#### Work instructions
Find the string "left" in the data, then copy every line where it is found.
START Recorded data
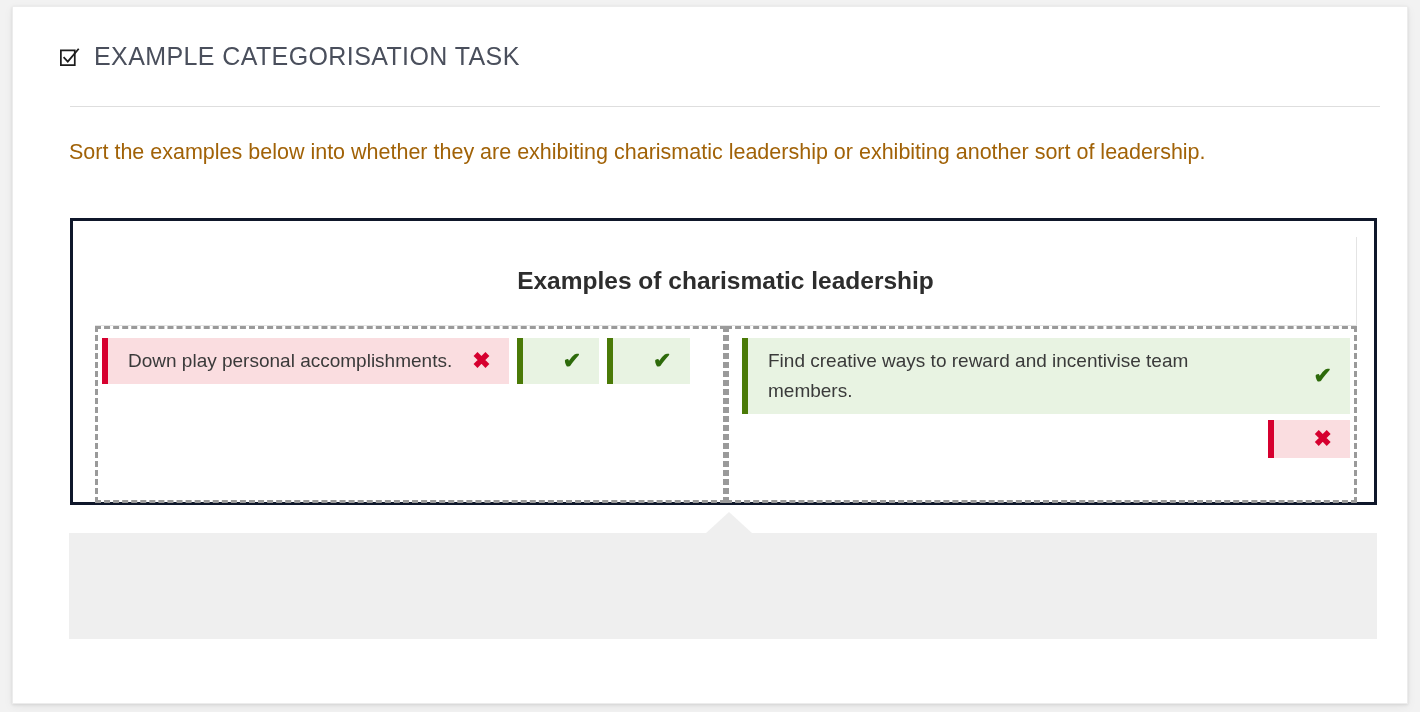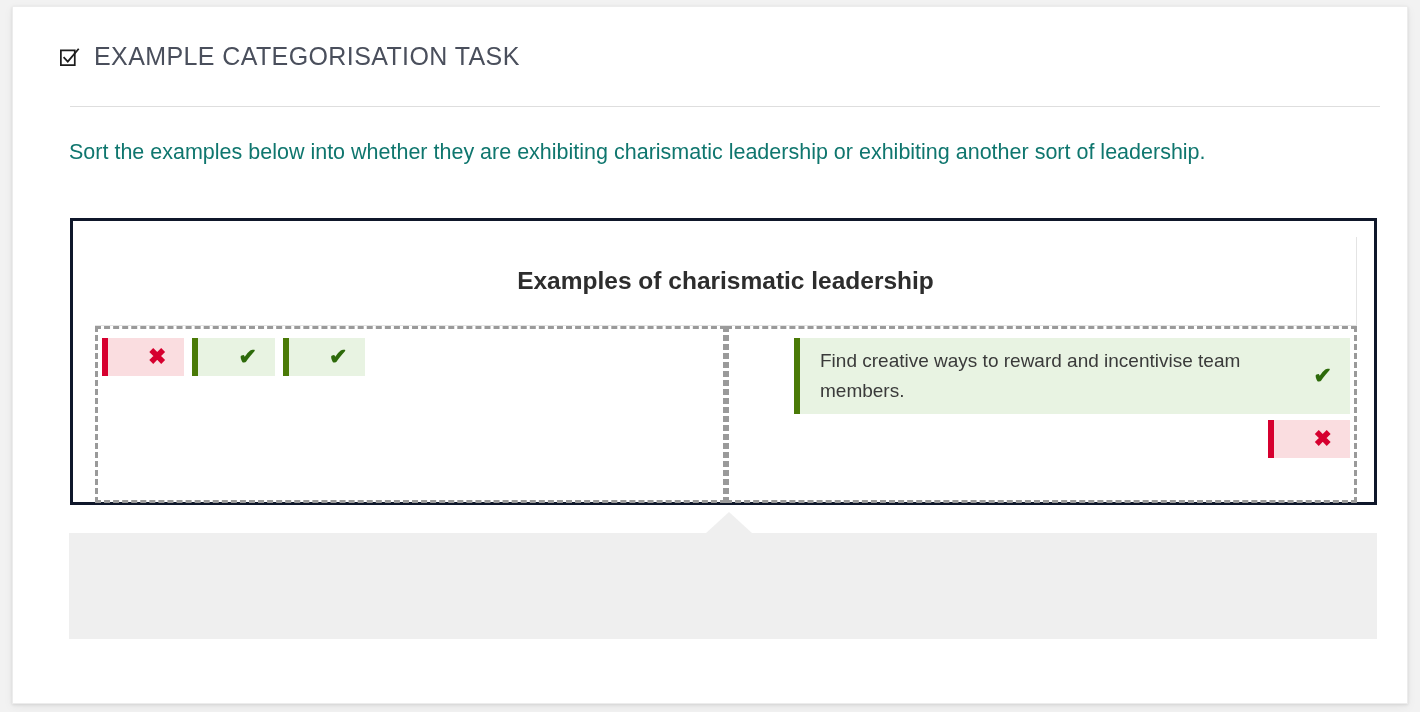--- a/index.html
+++ b/index.html
@@ -70,21 +70,21 @@
   }
 
   
   .instruction {
     position: absolute;
     left: 56px;
     top: 127px;
     width: 1300px;
     font-size: 21.5px;
     line-height: 37px;
-    color: #0f766e;
+    color: #a16207;
   }
 
   
   .board {
     position: absolute;
     left: 57px;
     top: 211px;
     width: 1307px;
     height: 287px;
     border: 3px solid #0f172a;
@@ -172,21 +172,21 @@
   }
   .chip.incorrect {
     background: #fadde0;
     border-left: 6px solid #d6002f;
   }
   .chip.incorrect .mark {
     color: #d6002f;
   }
 
   .chip.wide {
-    width: 556px;
+    width: 608px;
     align-items: center;
     justify-content: space-between;
   }
   .chip.wide .chip-text {
     max-width: 490px;
   }
 
   
   .feedback-arrow {
     position: absolute;
@@ -232,20 +232,21 @@
       <div class="columns-head">
         <div class="col-head left">
           <span class="col-head-label">Examples of charismatic leadership</span>
         </div>
       </div>
 
       <div class="dropzones">
 
         <div class="dropzone left">
           <div class="chip incorrect">
+            <span class="chip-text">Down play personal accomplishments.</span>
             <span class="mark">✖</span>
           </div>
           <div class="chip correct">
             <span class="mark">✔</span>
           </div>
           <div class="chip correct">
             <span class="mark">✔</span>
           </div>
         </div>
END Recorded data
#### Expected answer
     left: 56px;
     left: 57px;
     border-left: 6px solid #d6002f;
         <div class="col-head left">
         <div class="dropzone left">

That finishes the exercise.